Records supplied: Begin

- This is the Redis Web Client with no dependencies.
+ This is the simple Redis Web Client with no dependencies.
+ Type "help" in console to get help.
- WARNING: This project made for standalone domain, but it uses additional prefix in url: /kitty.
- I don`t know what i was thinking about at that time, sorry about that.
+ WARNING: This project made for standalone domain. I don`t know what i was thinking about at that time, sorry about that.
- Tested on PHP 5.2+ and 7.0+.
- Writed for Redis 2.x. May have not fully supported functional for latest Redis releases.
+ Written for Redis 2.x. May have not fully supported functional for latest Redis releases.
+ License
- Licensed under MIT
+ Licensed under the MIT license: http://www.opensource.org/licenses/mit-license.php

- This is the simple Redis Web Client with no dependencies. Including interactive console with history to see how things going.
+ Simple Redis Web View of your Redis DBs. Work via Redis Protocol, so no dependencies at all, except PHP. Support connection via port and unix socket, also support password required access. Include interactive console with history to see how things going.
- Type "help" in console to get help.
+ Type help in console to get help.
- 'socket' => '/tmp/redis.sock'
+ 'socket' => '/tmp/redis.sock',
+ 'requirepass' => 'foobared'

Records supplied: End
Records supplied: Begin

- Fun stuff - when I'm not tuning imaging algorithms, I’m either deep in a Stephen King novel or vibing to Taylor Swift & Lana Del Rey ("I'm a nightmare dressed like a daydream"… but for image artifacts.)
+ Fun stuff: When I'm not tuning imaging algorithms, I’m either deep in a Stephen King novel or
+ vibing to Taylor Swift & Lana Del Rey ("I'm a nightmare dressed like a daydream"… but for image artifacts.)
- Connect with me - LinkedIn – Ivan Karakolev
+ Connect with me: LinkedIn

Records supplied: End
Records supplied: Begin

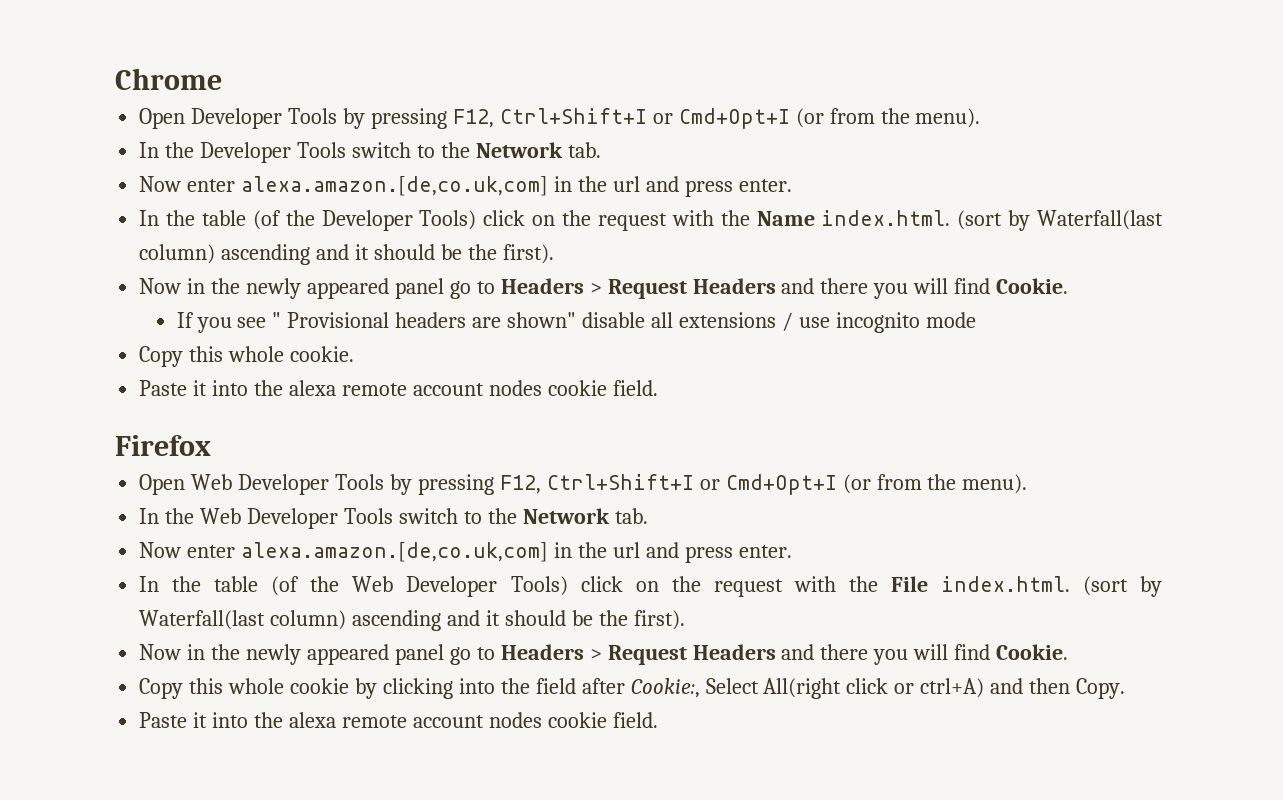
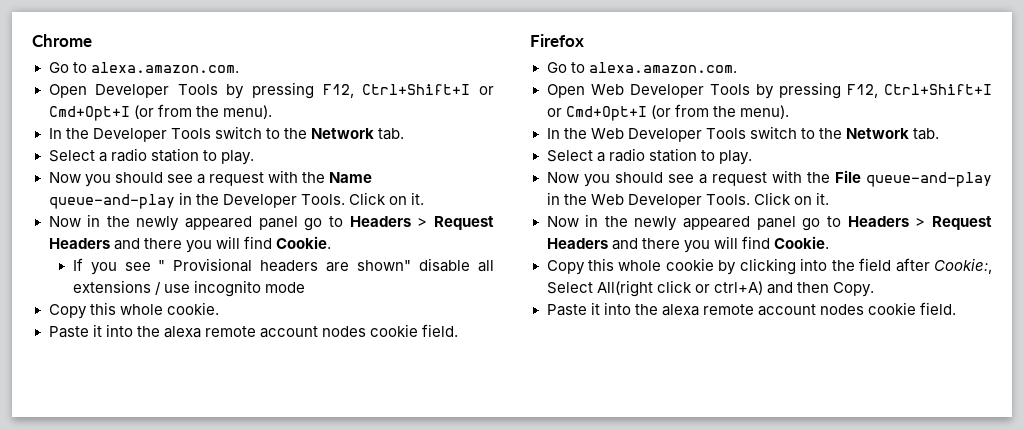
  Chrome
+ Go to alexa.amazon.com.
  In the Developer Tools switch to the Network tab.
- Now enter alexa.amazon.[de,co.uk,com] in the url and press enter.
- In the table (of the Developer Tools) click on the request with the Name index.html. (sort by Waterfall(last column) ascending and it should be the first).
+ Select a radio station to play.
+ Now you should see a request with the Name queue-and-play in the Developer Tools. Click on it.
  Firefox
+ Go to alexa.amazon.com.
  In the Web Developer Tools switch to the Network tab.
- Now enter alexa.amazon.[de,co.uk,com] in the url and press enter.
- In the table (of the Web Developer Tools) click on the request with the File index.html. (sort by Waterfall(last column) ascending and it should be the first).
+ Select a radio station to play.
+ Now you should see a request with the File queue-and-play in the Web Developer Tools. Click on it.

Records supplied: End

- Activity
Working from the material above, retype exactly the lines from the one with "In the Developer Tools switch" through the one with "Web Developer Tools. Click on it.", both included, and only those lines.

- Result
  In the Developer Tools switch to the Network tab.
- Now enter alexa.amazon.[de,co.uk,com] in the url and press enter.
- In the table (of the Developer Tools) click on the request with the Name index.html. (sort by Waterfall(last column) ascending and it should be the first).
+ Select a radio station to play.
+ Now you should see a request with the Name queue-and-play in the Developer Tools. Click on it.
  Firefox
+ Go to alexa.amazon.com.
  In the Web Developer Tools switch to the Network tab.
- Now enter alexa.amazon.[de,co.uk,com] in the url and press enter.
- In the table (of the Web Developer Tools) click on the request with the File index.html. (sort by Waterfall(last column) ascending and it should be the first).
+ Select a radio station to play.
+ Now you should see a request with the File queue-and-play in the Web Developer Tools. Click on it.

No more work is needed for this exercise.